◆ Action item ◆
Through the line with "-33,7 +33,7 @@" and starting from the first line, return the records below word for word, with pictures left out.
::: Material provided
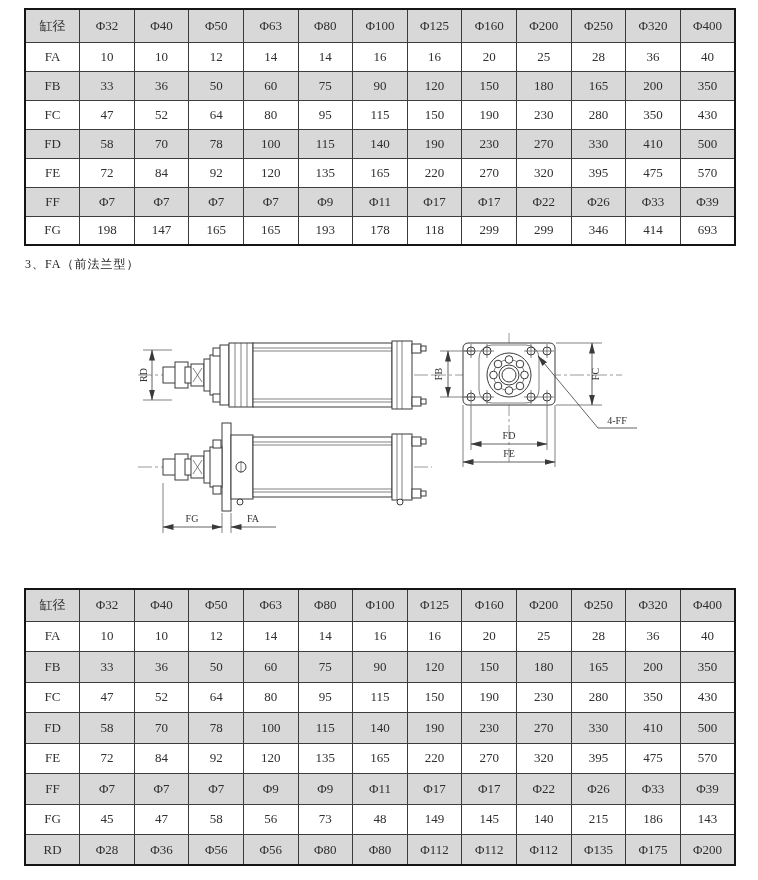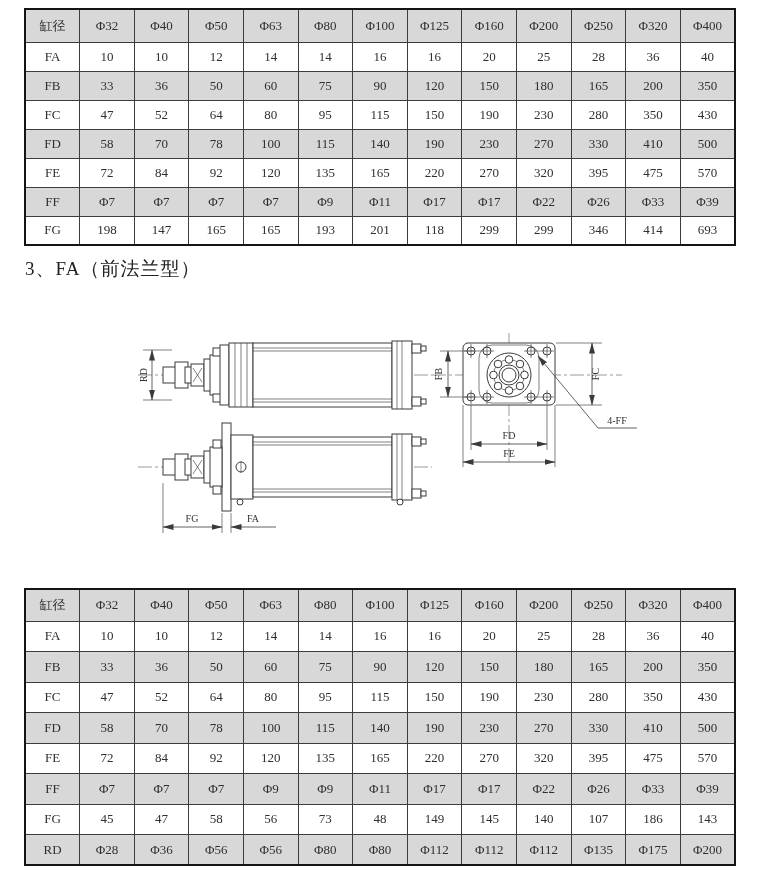--- a/index.html
+++ b/index.html
@@ -165,7 +165,7 @@
           <td>165</td>
           <td>165</td>
           <td>193</td>
-          <td>201</td>
+          <td>178</td>
           <td>118</td>
           <td>299</td>
           <td>299</td>

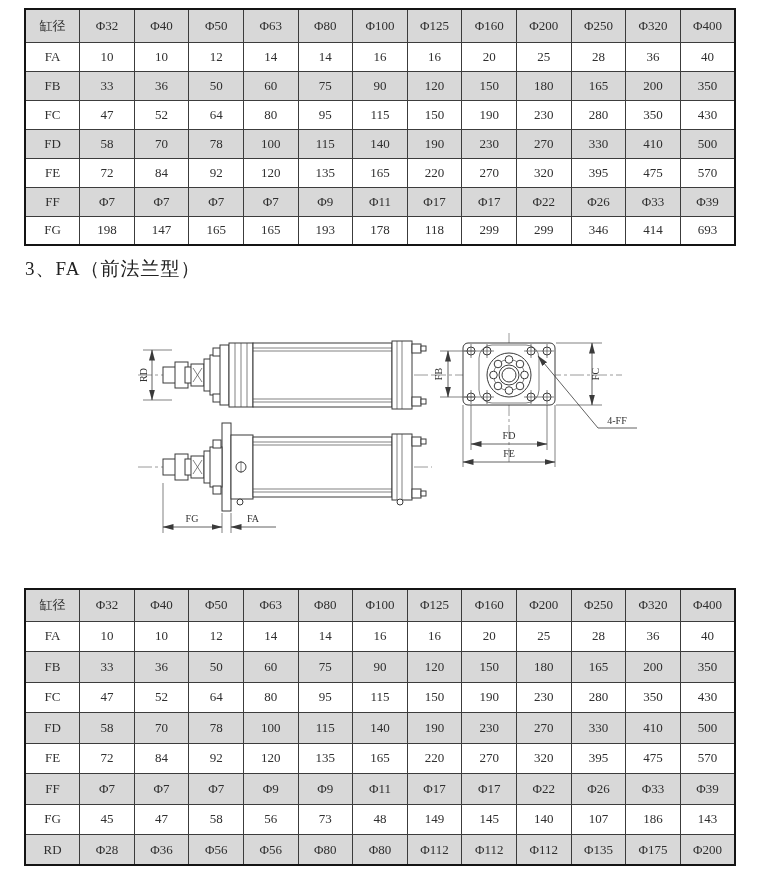--- a/index.html
+++ b/index.html
@@ -33,7 +33,7 @@
 
   .heading {
     position:absolute; left:25px; top:256px;
-    font-size:19px; font-weight:normal; letter-spacing:1px; color:#222;
+    font-size:12px; font-weight:normal; letter-spacing:1px; color:#222;
   }
 
   .diagram { position:absolute; left:0; top:315px; width:758px; height:262px; }

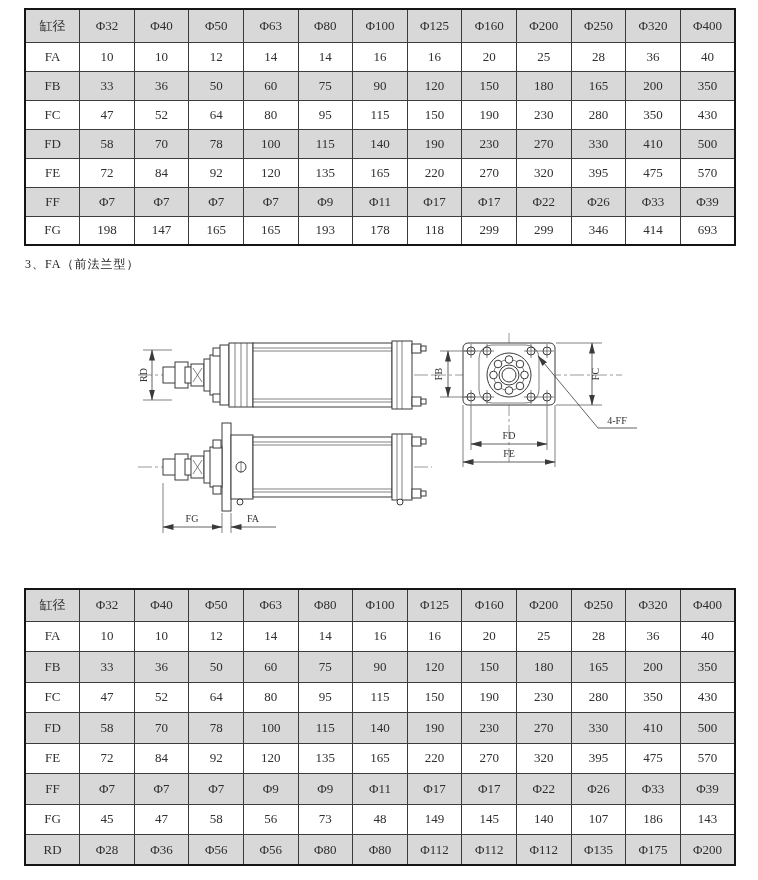--- a/index.html
+++ b/index.html
@@ -463,7 +463,7 @@
           <td>149</td>
           <td>145</td>
           <td>140</td>
-          <td>107</td>
+          <td>215</td>
           <td>186</td>
           <td>143</td>
         </tr>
::::::
◆ Written response ◆
--- a/index.html
+++ b/index.html
@@ -165,7 +165,7 @@
           <td>165</td>
           <td>165</td>
           <td>193</td>
-          <td>201</td>
+          <td>178</td>
           <td>118</td>
           <td>299</td>
           <td>299</td>

--- a/index.html
+++ b/index.html
@@ -33,7 +33,7 @@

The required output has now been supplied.